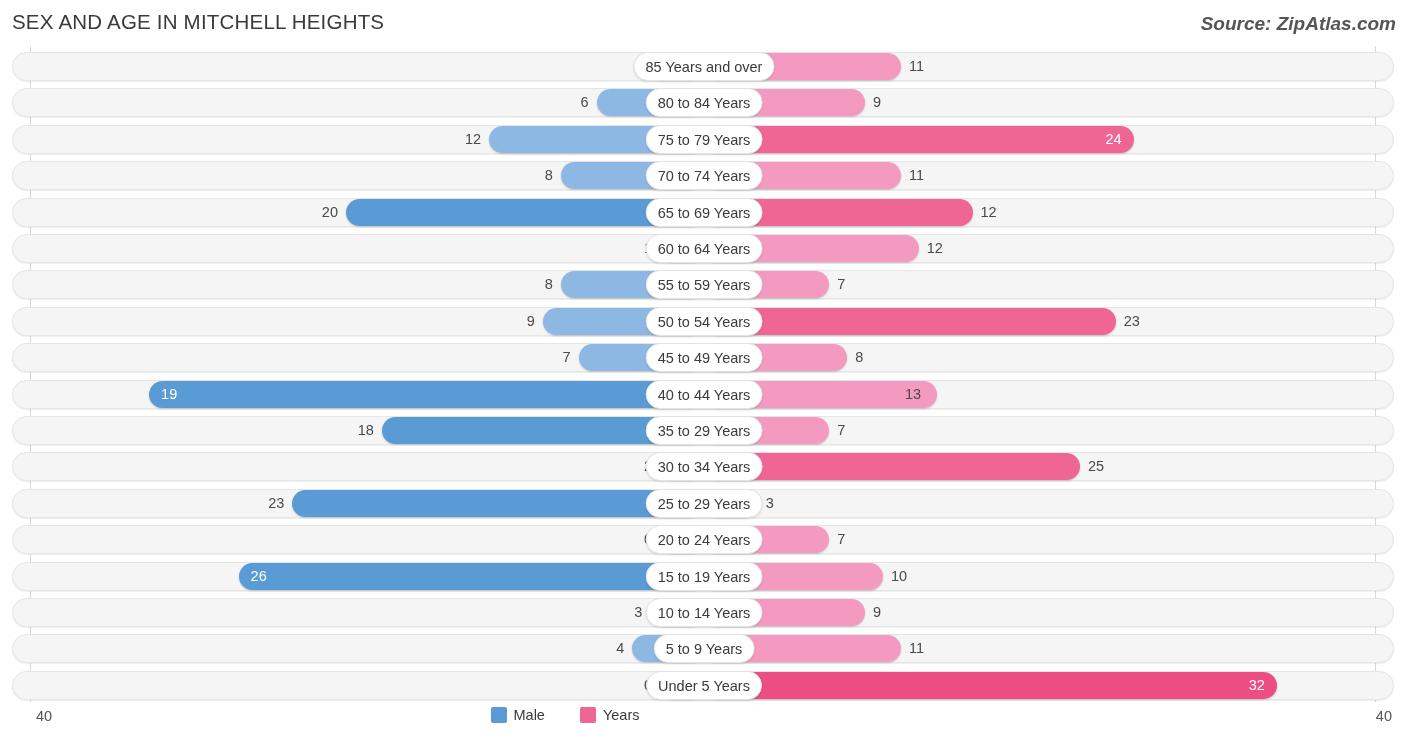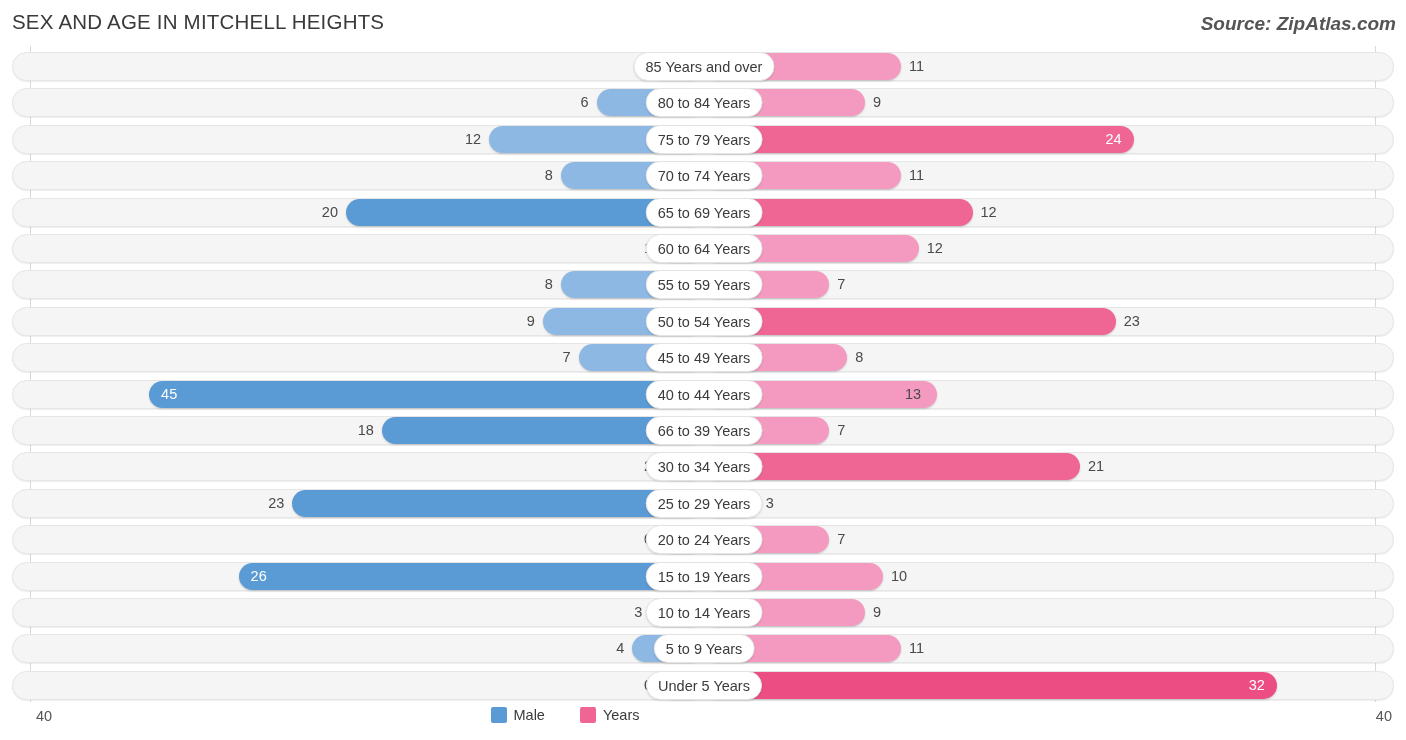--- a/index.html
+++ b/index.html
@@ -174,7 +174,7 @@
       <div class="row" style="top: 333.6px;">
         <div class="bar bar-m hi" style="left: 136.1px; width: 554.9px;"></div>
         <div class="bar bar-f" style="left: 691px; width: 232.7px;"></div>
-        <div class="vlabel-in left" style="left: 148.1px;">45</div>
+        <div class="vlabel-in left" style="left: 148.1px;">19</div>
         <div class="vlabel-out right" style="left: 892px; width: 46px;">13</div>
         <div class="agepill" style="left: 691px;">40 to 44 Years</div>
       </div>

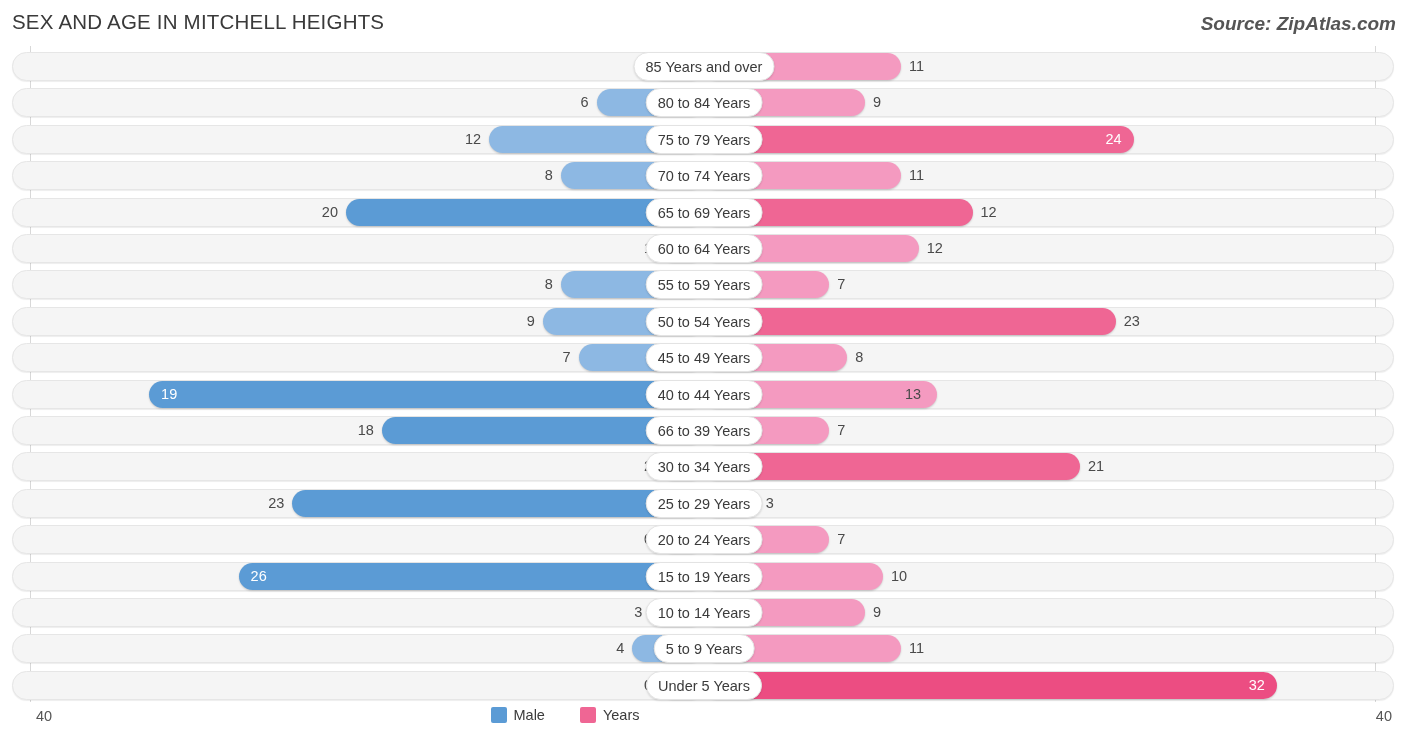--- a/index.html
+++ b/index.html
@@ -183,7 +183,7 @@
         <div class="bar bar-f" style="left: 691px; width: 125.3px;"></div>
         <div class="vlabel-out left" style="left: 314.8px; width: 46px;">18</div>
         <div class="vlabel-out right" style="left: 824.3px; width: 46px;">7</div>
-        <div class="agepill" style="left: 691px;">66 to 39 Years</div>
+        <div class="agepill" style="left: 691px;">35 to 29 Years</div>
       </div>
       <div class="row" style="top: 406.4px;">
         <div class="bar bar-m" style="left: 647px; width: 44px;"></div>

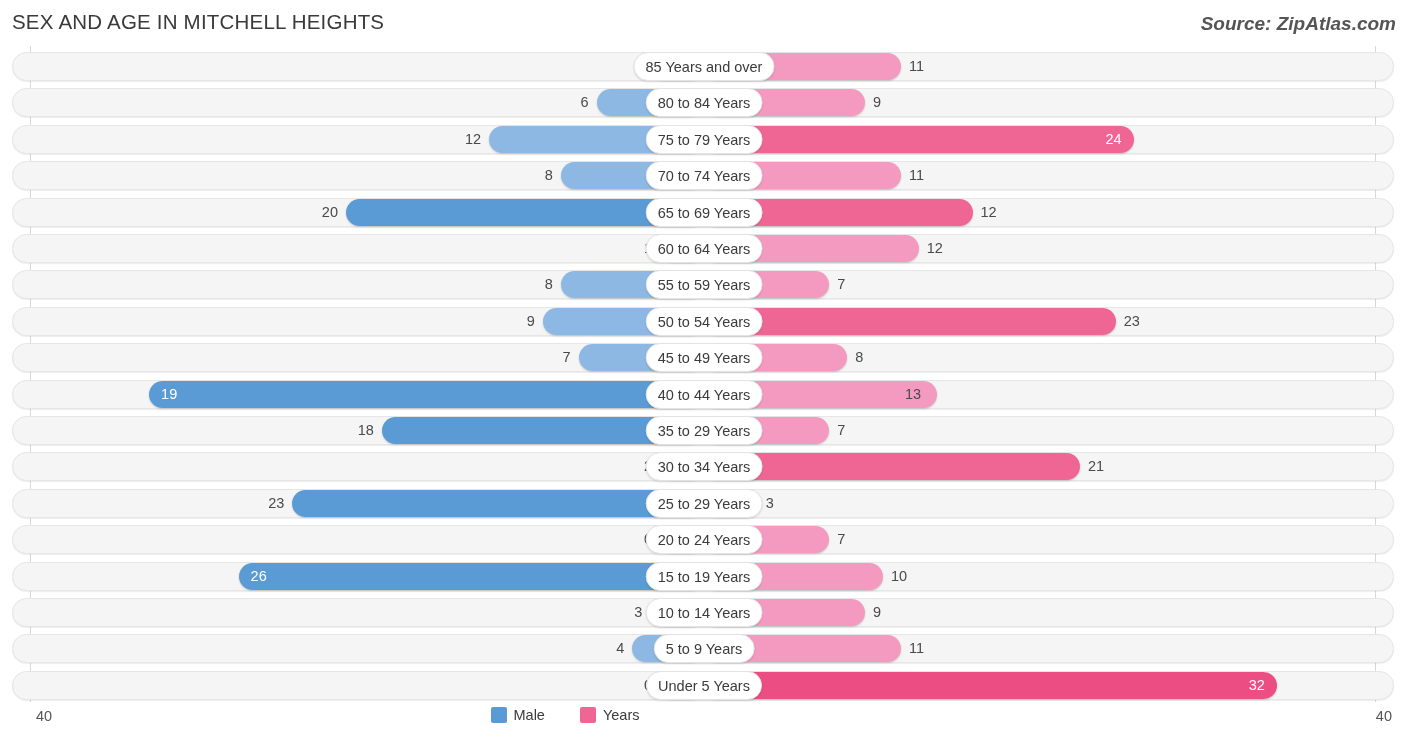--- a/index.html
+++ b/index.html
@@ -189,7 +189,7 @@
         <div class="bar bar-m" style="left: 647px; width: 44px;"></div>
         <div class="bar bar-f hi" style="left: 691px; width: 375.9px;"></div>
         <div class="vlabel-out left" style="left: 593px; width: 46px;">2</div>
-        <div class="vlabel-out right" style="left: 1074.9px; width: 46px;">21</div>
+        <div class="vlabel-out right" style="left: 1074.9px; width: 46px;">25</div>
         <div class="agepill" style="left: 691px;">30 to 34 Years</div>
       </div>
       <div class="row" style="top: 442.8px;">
========================================
-- PROBLEM TO SOLVE --
A verbatim copy of the material, pictures excluded, is what must be produced.

-- WRITTEN RESPONSE --
--- a/index.html
+++ b/index.html
@@ -174,7 +174,7 @@
       <div class="row" style="top: 333.6px;">
         <div class="bar bar-m hi" style="left: 136.1px; width: 554.9px;"></div>
         <div class="bar bar-f" style="left: 691px; width: 232.7px;"></div>
-        <div class="vlabel-in left" style="left: 148.1px;">45</div>
+        <div class="vlabel-in left" style="left: 148.1px;">19</div>
         <div class="vlabel-out right" style="left: 892px; width: 46px;">13</div>
         <div class="agepill" style="left: 691px;">40 to 44 Years</div>
       </div>

--- a/index.html
+++ b/index.html
@@ -183,7 +183,7 @@
         <div class="bar bar-f" style="left: 691px; width: 125.3px;"></div>
         <div class="vlabel-out left" style="left: 314.8px; width: 46px;">18</div>
         <div class="vlabel-out right" style="left: 824.3px; width: 46px;">7</div>
-        <div class="agepill" style="left: 691px;">66 to 39 Years</div>
+        <div class="agepill" style="left: 691px;">35 to 29 Years</div>
       </div>
       <div class="row" style="top: 406.4px;">
         <div class="bar bar-m" style="left: 647px; width: 44px;"></div>

--- a/index.html
+++ b/index.html
@@ -189,7 +189,7 @@
         <div class="bar bar-m" style="left: 647px; width: 44px;"></div>
         <div class="bar bar-f hi" style="left: 691px; width: 375.9px;"></div>
         <div class="vlabel-out left" style="left: 593px; width: 46px;">2</div>
-        <div class="vlabel-out right" style="left: 1074.9px; width: 46px;">21</div>
+        <div class="vlabel-out right" style="left: 1074.9px; width: 46px;">25</div>
         <div class="agepill" style="left: 691px;">30 to 34 Years</div>
       </div>
       <div class="row" style="top: 442.8px;">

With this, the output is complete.